**Task directions**
An exact copy of all the entries is what is needed here.

**Front-end code edit data**
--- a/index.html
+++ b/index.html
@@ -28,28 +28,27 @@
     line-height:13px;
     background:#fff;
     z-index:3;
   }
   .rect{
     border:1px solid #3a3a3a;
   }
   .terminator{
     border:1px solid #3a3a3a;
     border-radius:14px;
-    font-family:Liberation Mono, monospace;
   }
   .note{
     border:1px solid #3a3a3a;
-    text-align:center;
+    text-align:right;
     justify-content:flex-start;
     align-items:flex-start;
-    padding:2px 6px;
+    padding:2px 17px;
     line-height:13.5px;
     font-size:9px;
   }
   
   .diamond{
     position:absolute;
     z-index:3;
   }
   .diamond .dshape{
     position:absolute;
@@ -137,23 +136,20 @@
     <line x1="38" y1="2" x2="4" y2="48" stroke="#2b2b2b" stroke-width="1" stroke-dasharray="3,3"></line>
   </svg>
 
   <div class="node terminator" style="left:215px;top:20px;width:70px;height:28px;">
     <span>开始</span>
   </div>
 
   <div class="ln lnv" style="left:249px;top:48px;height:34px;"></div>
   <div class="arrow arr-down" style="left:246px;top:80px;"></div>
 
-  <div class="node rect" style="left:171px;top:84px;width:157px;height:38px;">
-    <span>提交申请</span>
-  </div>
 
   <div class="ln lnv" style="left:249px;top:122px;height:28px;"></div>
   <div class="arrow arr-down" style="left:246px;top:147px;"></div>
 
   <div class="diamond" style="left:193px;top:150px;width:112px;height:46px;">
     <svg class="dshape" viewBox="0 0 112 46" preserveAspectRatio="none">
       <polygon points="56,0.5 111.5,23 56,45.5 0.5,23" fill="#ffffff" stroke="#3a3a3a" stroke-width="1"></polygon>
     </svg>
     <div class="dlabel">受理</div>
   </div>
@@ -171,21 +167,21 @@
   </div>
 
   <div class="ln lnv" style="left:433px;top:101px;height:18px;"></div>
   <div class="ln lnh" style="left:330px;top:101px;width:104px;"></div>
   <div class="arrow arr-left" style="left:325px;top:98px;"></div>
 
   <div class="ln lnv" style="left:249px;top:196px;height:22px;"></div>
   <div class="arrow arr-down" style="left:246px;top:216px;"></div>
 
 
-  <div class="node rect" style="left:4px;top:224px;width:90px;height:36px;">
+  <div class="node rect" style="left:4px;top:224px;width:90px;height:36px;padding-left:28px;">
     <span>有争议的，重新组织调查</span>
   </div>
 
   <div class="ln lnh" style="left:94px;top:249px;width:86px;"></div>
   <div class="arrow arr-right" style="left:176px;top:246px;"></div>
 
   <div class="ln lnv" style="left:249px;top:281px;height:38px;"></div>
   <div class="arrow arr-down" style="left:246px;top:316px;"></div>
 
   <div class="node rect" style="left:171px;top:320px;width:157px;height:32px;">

**Solution to this problem**
--- a/index.html
+++ b/index.html
@@ -28,28 +28,27 @@
     line-height:13px;
     background:#fff;
     z-index:3;
   }
   .rect{
     border:1px solid #3a3a3a;
   }
   .terminator{
     border:1px solid #3a3a3a;
     border-radius:14px;
-    font-family:Liberation Mono, monospace;
   }
   .note{
     border:1px solid #3a3a3a;
-    text-align:center;
+    text-align:right;
     justify-content:flex-start;
     align-items:flex-start;
-    padding:2px 6px;
+    padding:2px 17px;
     line-height:13.5px;
     font-size:9px;
   }
   
   .diamond{
     position:absolute;
     z-index:3;
   }
   .diamond .dshape{
     position:absolute;
@@ -137,23 +136,20 @@
     <line x1="38" y1="2" x2="4" y2="48" stroke="#2b2b2b" stroke-width="1" stroke-dasharray="3,3"></line>
   </svg>
 
   <div class="node terminator" style="left:215px;top:20px;width:70px;height:28px;">
     <span>开始</span>
   </div>
 
   <div class="ln lnv" style="left:249px;top:48px;height:34px;"></div>
   <div class="arrow arr-down" style="left:246px;top:80px;"></div>
 
-  <div class="node rect" style="left:171px;top:84px;width:157px;height:38px;">
-    <span>提交申请</span>
-  </div>
 
   <div class="ln lnv" style="left:249px;top:122px;height:28px;"></div>
   <div class="arrow arr-down" style="left:246px;top:147px;"></div>
 
   <div class="diamond" style="left:193px;top:150px;width:112px;height:46px;">
     <svg class="dshape" viewBox="0 0 112 46" preserveAspectRatio="none">
       <polygon points="56,0.5 111.5,23 56,45.5 0.5,23" fill="#ffffff" stroke="#3a3a3a" stroke-width="1"></polygon>
     </svg>
     <div class="dlabel">受理</div>
   </div>
@@ -171,21 +167,21 @@
   </div>
 
   <div class="ln lnv" style="left:433px;top:101px;height:18px;"></div>
   <div class="ln lnh" style="left:330px;top:101px;width:104px;"></div>
   <div class="arrow arr-left" style="left:325px;top:98px;"></div>
 
   <div class="ln lnv" style="left:249px;top:196px;height:22px;"></div>
   <div class="arrow arr-down" style="left:246px;top:216px;"></div>
 
 
-  <div class="node rect" style="left:4px;top:224px;width:90px;height:36px;">
+  <div class="node rect" style="left:4px;top:224px;width:90px;height:36px;padding-left:28px;">
     <span>有争议的，重新组织调查</span>
   </div>
 
   <div class="ln lnh" style="left:94px;top:249px;width:86px;"></div>
   <div class="arrow arr-right" style="left:176px;top:246px;"></div>
 
   <div class="ln lnv" style="left:249px;top:281px;height:38px;"></div>
   <div class="arrow arr-down" style="left:246px;top:316px;"></div>
 
   <div class="node rect" style="left:171px;top:320px;width:157px;height:32px;">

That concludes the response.